Successor Representation

Sunday, September 21, 2025

Successor Representation (SR) is a reinforcement learning framework that decomposes value functions into two separate components: a representation of future state occupancy and immediate rewards. Instead of directly learning the value of being in a state, SR learns the expected discounted future visitation frequencies—essentially asking "if I start in state s and follow my policy, how much time will I spend in each other state?" This representation, combined with separate reward predictions, creates a middle ground between model-free methods (like Q-Learning) and model-based methods, enabling faster adaptation when rewards change but the environment dynamics remain constant.

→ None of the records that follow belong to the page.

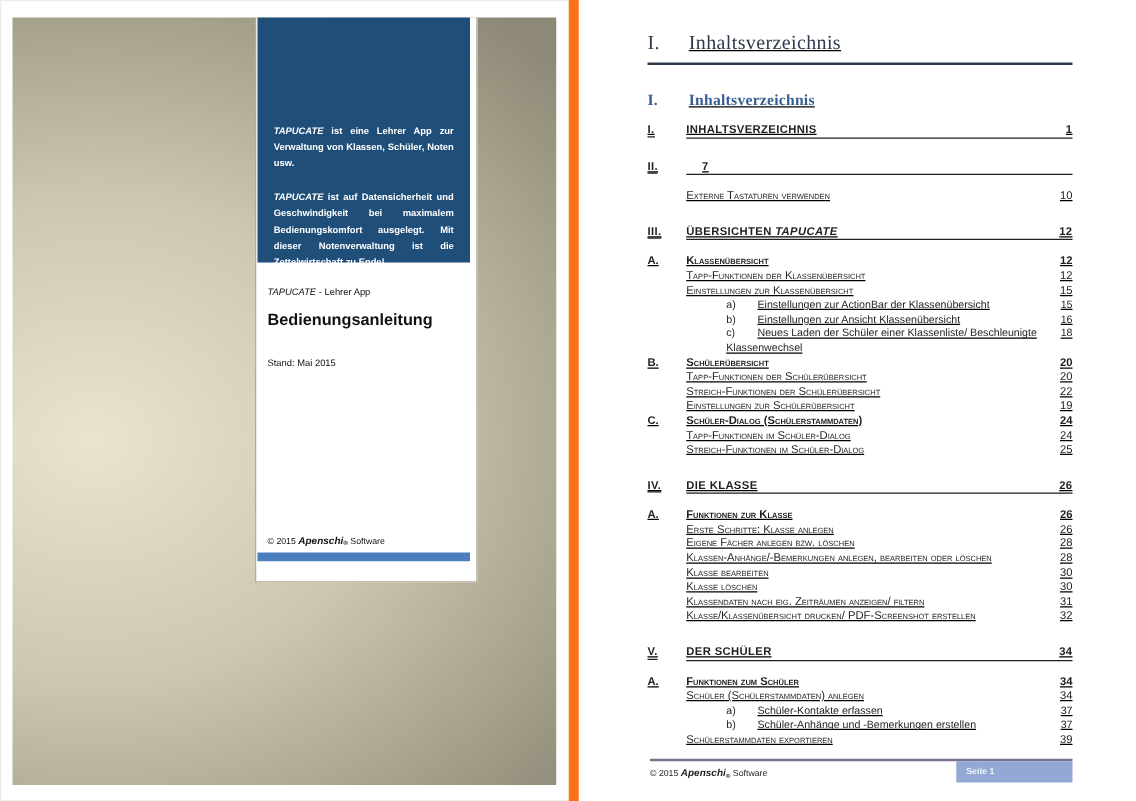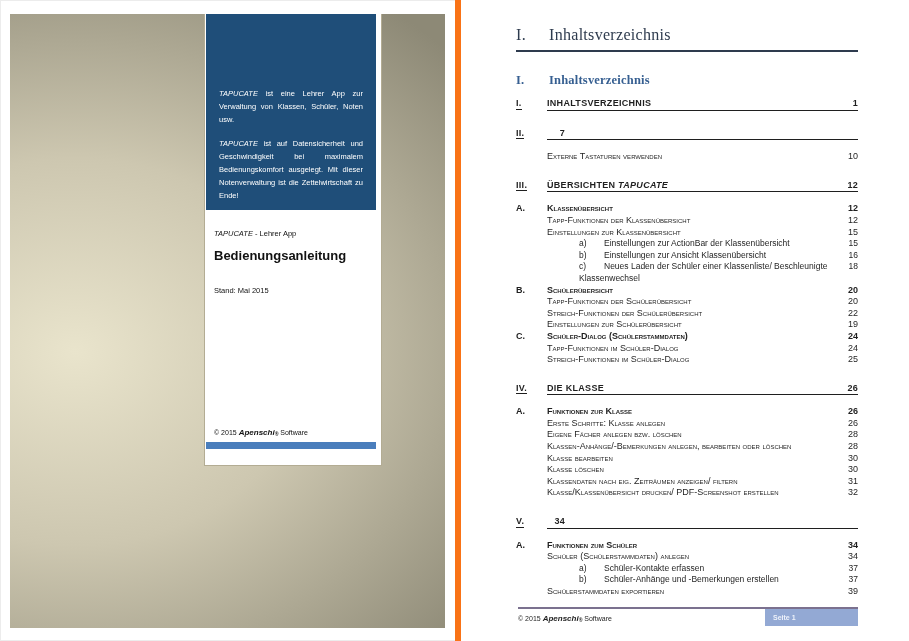--- a/index.html
+++ b/index.html
@@ -38,7 +38,7 @@
   
   .page-right{
     position:absolute;left:455px;top:0;width:454px;height:641px;background:#ffffff;
-    border-left:6px solid #f97316;box-sizing:border-box;
+    border-left:8px solid #f97316;box-sizing:border-box;text-decoration:underline;
   }
   .content{padding:26px 51px 0 55px;position:relative;}
   .h1row{

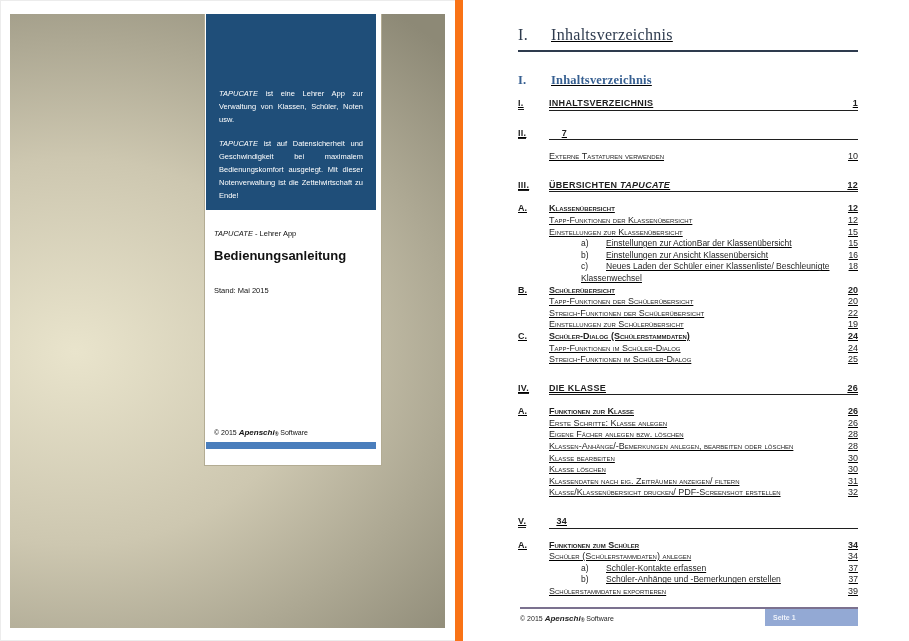--- a/index.html
+++ b/index.html
@@ -24,7 +24,7 @@
     color:#ffffff;box-sizing:border-box;padding:70px 13px 0 13px;
   }
   .cover-bluebox p{
-    margin:4px 0 12px 0;font-size:7.5px;font-weight:normal;line-height:12.8px;text-align:justify;
+    margin:15px 0 12px 0;font-size:7.5px;font-weight:bold;line-height:12.8px;text-align:justify;
   }
   .brand{font-style:italic;}
   .cover-title{position:absolute;left:9px;top:215px;font-size:7.5px;font-weight:normal;color:#111;}

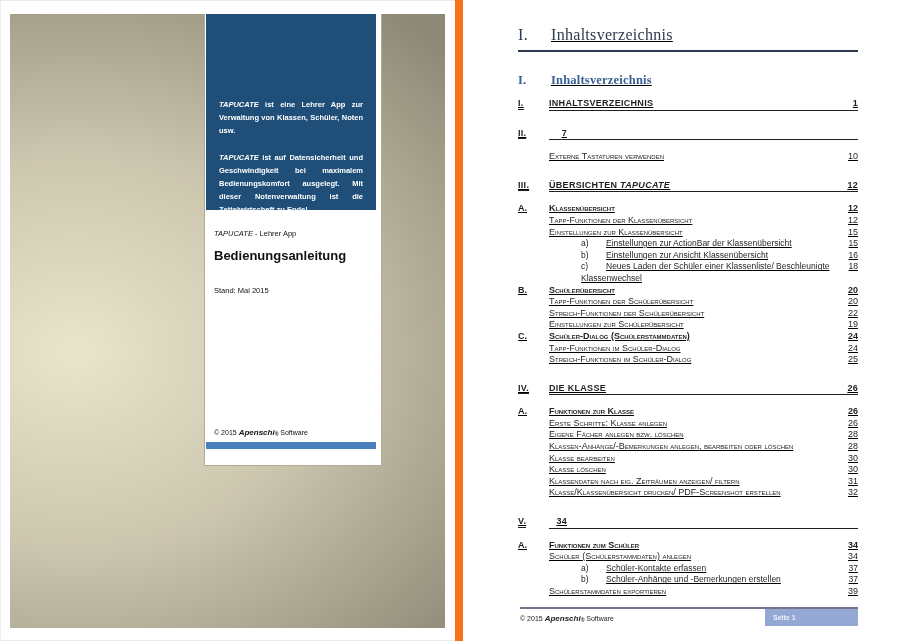--- a/index.html
+++ b/index.html
@@ -295,6 +295,7 @@
           <div class="toc-row chapter">
             <span class="toc-num"><span class="numtext">V.</span></span>
             <span class="toc-rest">
+              <span class="toc-title"><span>DER SCHÜLER</span></span>
               <span class="toc-pgn">34</span>
             </span>
           </div>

How Successor Representation Works

The SR maintains a matrix M(s,s') that represents the expected discounted number of times the agent will visit state s' after starting in state s while following its policy. The value of a state is then computed by combining this successor representation with a separate reward vector:

V(s) = Σ M(s,s') · r(s'),

where r(s') is the expected immediate reward in each state. When learning, the SR updates using a TD-like rule:

M(s,s') ← M(s,s') + α[I(s') + γM(s₊₁,s') - M(s,s')],

where I(s') is an indicator that equals 1 if s'=current state and 0 otherwise. This separates learning the structure of the environment (encoded in M) from learning rewards (encoded in r), allowing the agent to reuse knowledge about "where will I go" even when "what will I get there" changes.

When to Use Successor Representation

Successor Representation excels in environments where the transition dynamics stay constant but reward functions change frequently—such as navigation tasks where the layout remains fixed but goals shift, or resource gathering where item locations are stable but their values fluctuate. It enables rapid transfer learning and policy adaptation without retraining from scratch, since only the reward predictions need updating while the successor representation remains valid. SR also provides connections to neuroscience, as it mirrors how the hippocampus may encode spatial knowledge in the brain. The tradeoff is increased memory requirements (storing a full matrix rather than single values) and computational complexity, making it most practical for moderately-sized state spaces or when using function approximation to compress the representation, but offering significant advantages when rewards are non-stationary or when solving multiple tasks in the same environment.